Overcome by a feeling of stupid happy, O. sprang to his feet and doubled back along the sidewalk in front of the gallery, his phone still filming from his breast pocket. He stared in at the crowd, innocent bystander style.
“’Scuse me,” he said through the glass, raising his eyebrows with the sincerity of a Mormon. “Is it hard-boiled?” Not one but a chorus of mouth-breathers returned his gaze. The owner, an exquisite Lord Foppington with a Francois I hairstyle, peeked back at the egg, then swished his hand through the air, as though shooing a common housefly (musca domestica). With no answer forthcoming, O. folded his hands behind his back, like a professor, and applied the tip of his swollen nose to the glass and slid it East to West, depositing what looked like a streak of Hershey’s chocolate across the pane.
Had he squatted and pinched off a loaf right there on East 2nd Street, the mortification could not have been greater. Long story short, the owner went mental. He interrogated the Heavens, blew out his cheeks once, twice, and butted his forehead against the glass like a Billy goat (Capra aegagrus hircus). Sweat collected in the wrinkles beneath his eyes, as he shoved one key after the other into the lock, desperate to get at O’s throat.
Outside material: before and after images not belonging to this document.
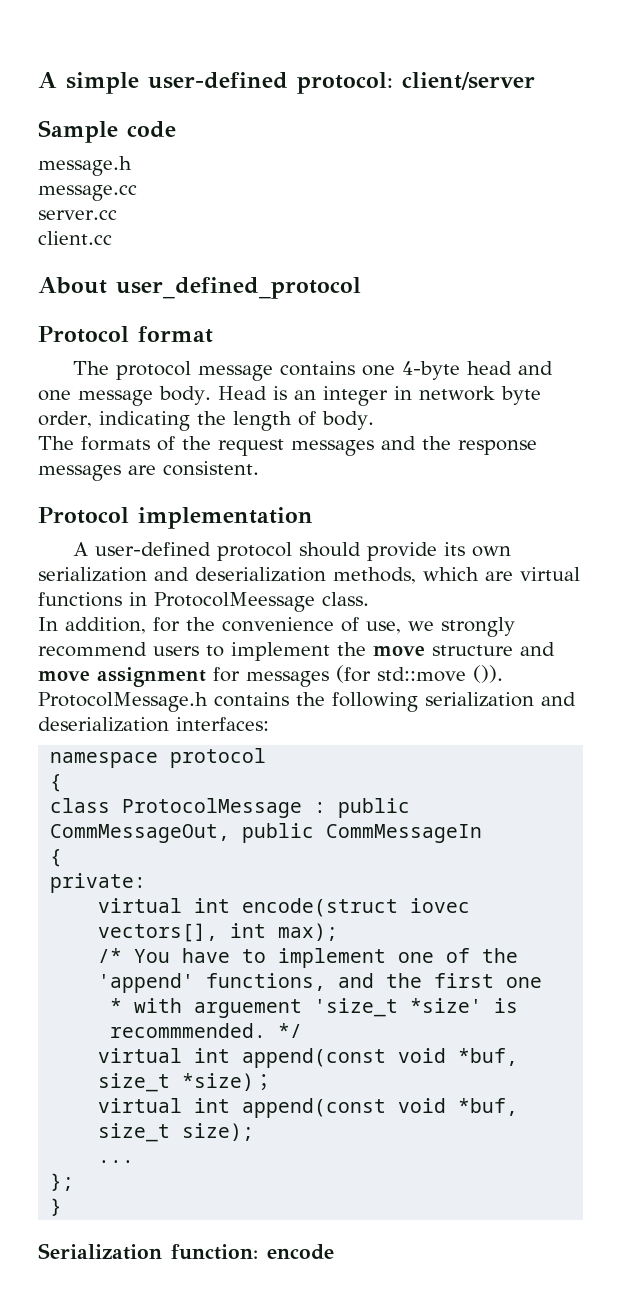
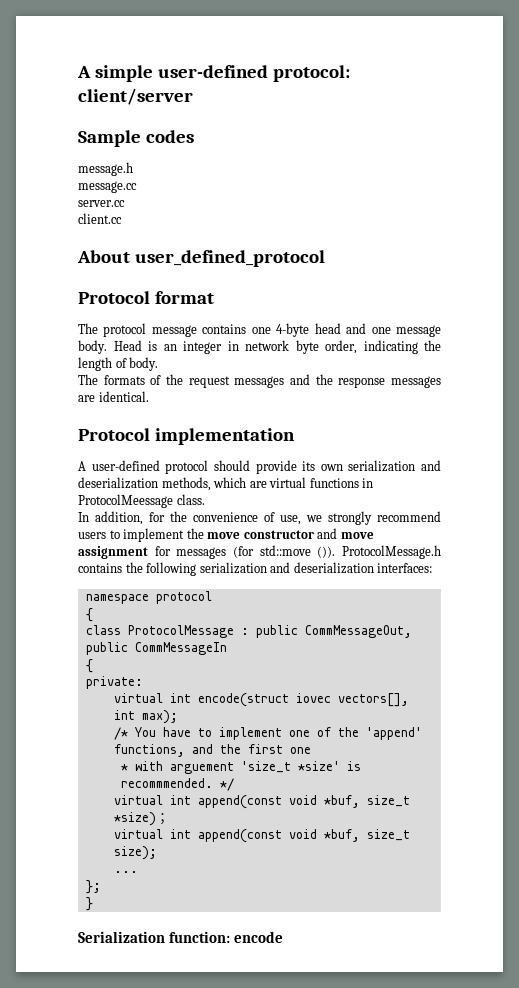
- Sample code
+ Sample codes
- The formats of the request messages and the response messages are consistent.
+ The formats of the request messages and the response messages are identical.
- In addition, for the convenience of use, we strongly recommend users to implement the move structure and move assignment for messages (for std::move ()).
+ In addition, for the convenience of use, we strongly recommend users to implement the move constructor and move assignment for messages (for std::move ()).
Satisfied with this ending, O. reached into his breast pocket and turned off the video. Consulting his watch, he muttered something about cured meats, scrounged the key from his pants and calmly unlocked the door.
To this day, I can’t vouch for what took place in the quarter of an hour that followed. We made it onto two barstools at Pulino’s, suffice to say, sweaty and short of breath, where our loyal bartender, Lorenzo, laid out two prosciutto pizzas and a bottle of Primitivo as we settled in to watch our “art film.” Turns out, O. hadn’t pressed the Record button. He pressed it, that is, but only at the end. The result being a two minute video of the inside of his pocket, accompanied by a soundtrack of my muffled curses. Nevermind, I told him as we clinked glasses, fifty years from now, a movie this mind-numbingly boring can only assume the ranks of a cult classic.